⚠War

96 14 8
                                    

"Aku tidak ingin menyeretmu dalam masalah ini. Sebaiknya jaga dirimu baik-baik dan pastikan kau masih hidup ketika aku meneleponmu kembali nanti."

Tatsuya mengatupkan bibir saat Kakek Takeshi menatapnya dengan tatapan menyelidik. Sepertinya ada yang salah disini. Padahal ia hanya bertanya tentang persetujuan kerjasama kakeknya dengan Tuan Michio. Tapi ia sama sekali tak menduga kalau kakeknya akan bereaksi seperti seberlebihan ini. Tatsuya baru saja memperdengarkan percakapannya dengan Fumie pada Kakeknya. Ini pemaksaan tentu saja.

"Jadi siapa gadis itu?" Tanya Kakek Takeshi tanpa nada bercanda. Setelah mendengar kalimat demi kalimat yang dilontarkan Fumie melalui ponsel Tatsuya tadi,  kerutan di dahinya semakin dalam.

Tatsuya menunduk memperhatikan jari kakinya yang tertempel rapat ke permukaan sandal bulu yang dipakainya. Tidak ada keberanian untuk menjawab pertanyaan itu--sesuai instruksi Fumie--maka Tatsuya memilih bungkam. Tapi bunyi pukulan meja menyentaknya.

"Cepat katakan!" Tatsuya membulatkan matanya, terkejut dengan reaksi sang kakek yang menurutnya sedikit berlebihan. Padahal Fumie sudah mengatakan tadi agar tidak ikut campur.

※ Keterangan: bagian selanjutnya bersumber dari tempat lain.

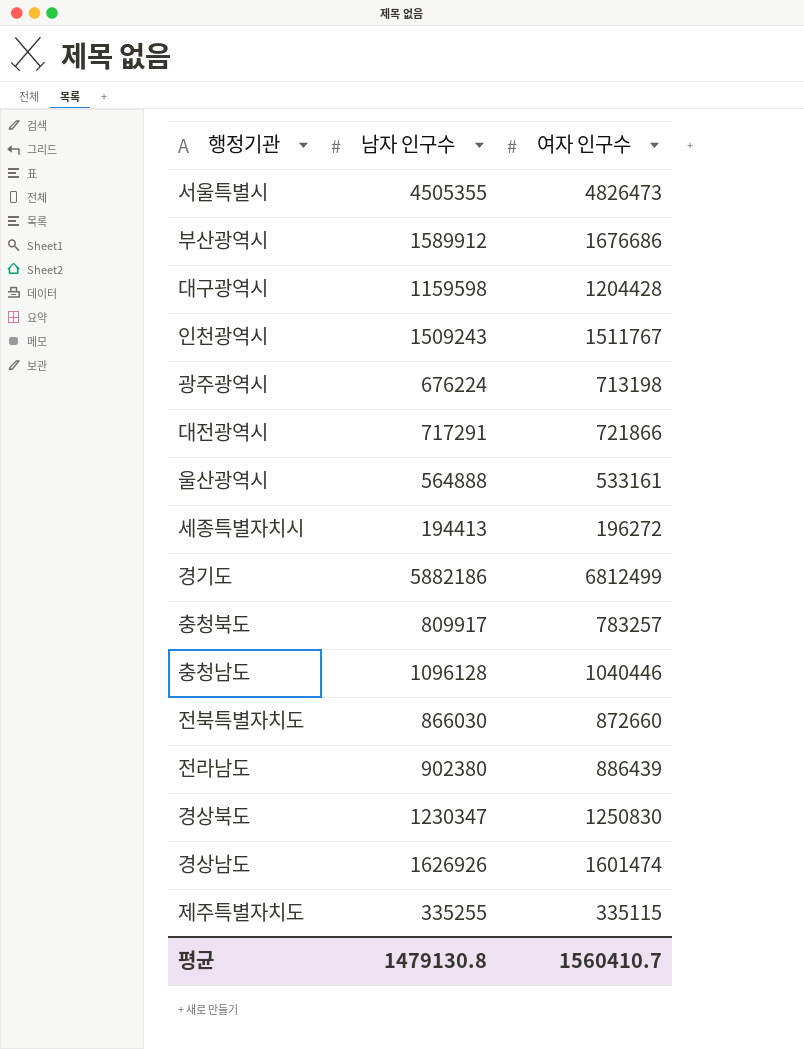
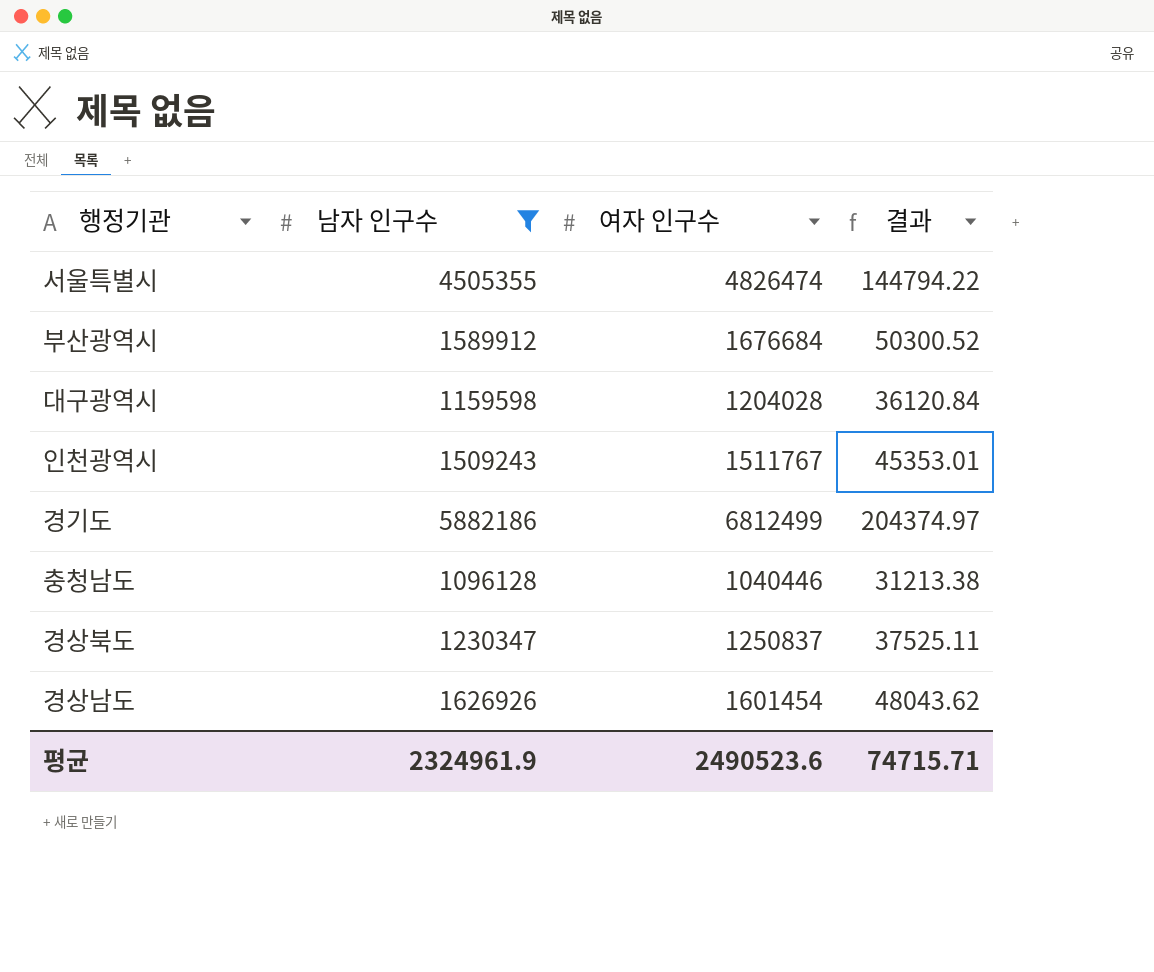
filter: none -> 남자 인구수 >= 1096128
column 결과 | formula: none -> [여자 인구수] * 0.03
서울특별시 | 여자 인구수: 4826473 -> 4826474
부산광역시 | 여자 인구수: 1676686 -> 1676684
대구광역시 | 여자 인구수: 1204428 -> 1204028
경상북도 | 여자 인구수: 1250830 -> 1250837
경상남도 | 여자 인구수: 1601474 -> 1601454
평균 | 남자 인구수: 1479130.8 -> 2324961.9
평균 | 여자 인구수: 1560410.7 -> 2490523.6

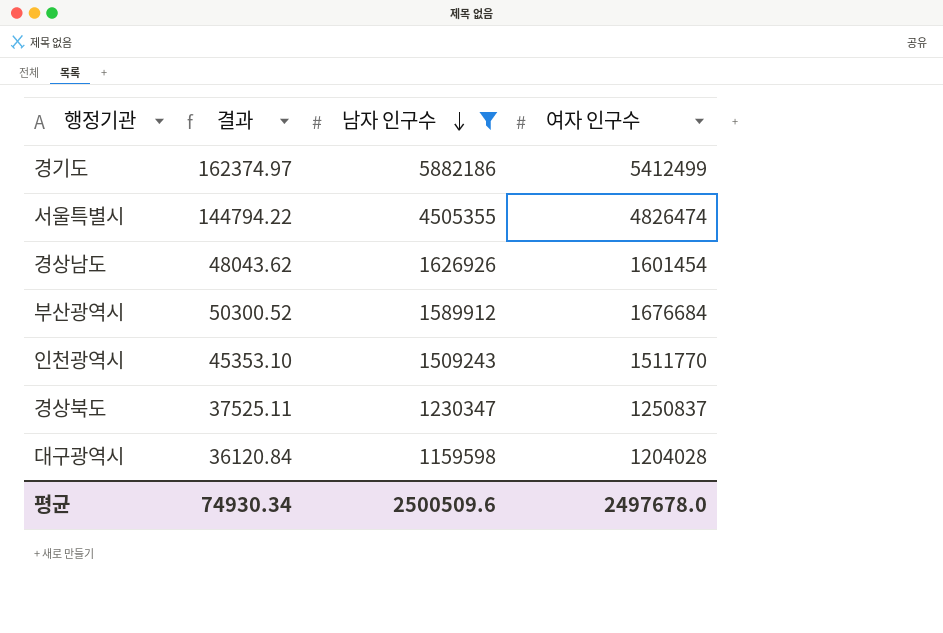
row order: none -> 남자 인구수 descending
column 결과 | position: 4 -> 2
row 충청남도: 1096128 | 1040446 | 31213.38 -> none
경기도 | 결과: 204374.97 -> 162374.97
경기도 | 여자 인구수: 6812499 -> 5412499
인천광역시 | 결과: 45353.01 -> 45353.10
인천광역시 | 여자 인구수: 1511767 -> 1511770
평균 | 결과: 74715.71 -> 74930.34
평균 | 남자 인구수: 2324961.9 -> 2500509.6
평균 | 여자 인구수: 2490523.6 -> 2497678.0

"I-itu ..." Tatsuya ragu. "tadi itu ... temanku. Ya, temanku. Hahaha ... mereka sedang bermain-main saja, Kakek. Tidak usah serius begitu." Tatsuya terkekeh garing.

Wajah Kakek Takeshi memerah marah. Pria tua itu tahu betul apa yang dikatakan Fumie di telepon tadi. Apalagi menyangkut dengan Michio. Meskipun dia adalah sahabat Michio bukan berarti dia tidak tahu bagaimana buruknya pria yang sudah berumur itu. Karena itulah dia tidak mau bekerjasama saat diajak Michio.

"Katakan atau seluruh asetmu kakek sita termasuk kartu kredit dan mobil!" Ancam Kakek Takeshi untuk terakhir kalinya.

Mendengar ancaman itu, Tatsuya sontak mendongak tak terima. Jika ancamannya seperti itu, dengan berat hati ia harus memberitahu Kakek bahwa orang itu adalah Fumie.

"Baiklah. Tapi berjanjilah padaku kalau aku beritahu siapa yang menelepon tadi, kakek tidak akan mencari dia." Tatsuya menatap Kakek Takeshi penuh harap.

Kakek Takeshi mengangguk membuat Tatsuya merasa tenang. "Jadi tadi itu Fumie. Anak baru itu."

Kakek Takeshi terbelalak. Tatsuya yang melihat itu mendadak khawatir. Sepertinya kakeknya tidak akan memenuhi pintanya tadi.

"Ada apa, Kakek? Kenapa Kakek seperti terkejut begitu?" Tanya Tatsuya cemas.

"Dimana anak itu sekarang?" Tanya Kakek Takeshi bangkit dari duduknya lalu tanpa terduga melepas jas mahalnya dan membuat Tatsuya tercengang pada dua pistol revolver  yang melekat di pinggang sang kakek.

"Kakek!! Apa yang kau lakukan dengan senjata api itu?! Itu ilegal!" Seru Tatsuya tak peduli bahwa yang ia teriaki adalah kakeknya sendiri. Kakek Takeshi menyesal bertanya pada cucunya karena sudah pasti pertanyaannya tidak kunjung terjawab.

Tak menggubris teriakan Tatsuya, kakek Takeshi berlalu ke pintu kamar hendak keluar dari sana. Dia tahu pada siapa harus bertanya keberadaan anak perempuan bernama Fumie itu.

"Kakek!! Tunggu aku!!"

***

"Semuanya siap?" raung Fumie kepada seluruh anggota geng berjumlah seratus orang. Mereka siap menerjang kantor Michio yang terletak di dekat salah satu  pabrik es yang berada dekat dengan sebuah jembatan. Fumie sempat mencibir karena lokasi kantor pria tua itu cukup strategis karena tertutup banyak pohon di sekelilingnya. Meski musim dingin merontokkan dedaunan pohon, tetap saja lokasi kantor itu jauh dari jangkauan manusia. Jadi, pertempuran ini tidak akan diketahui banyak orang.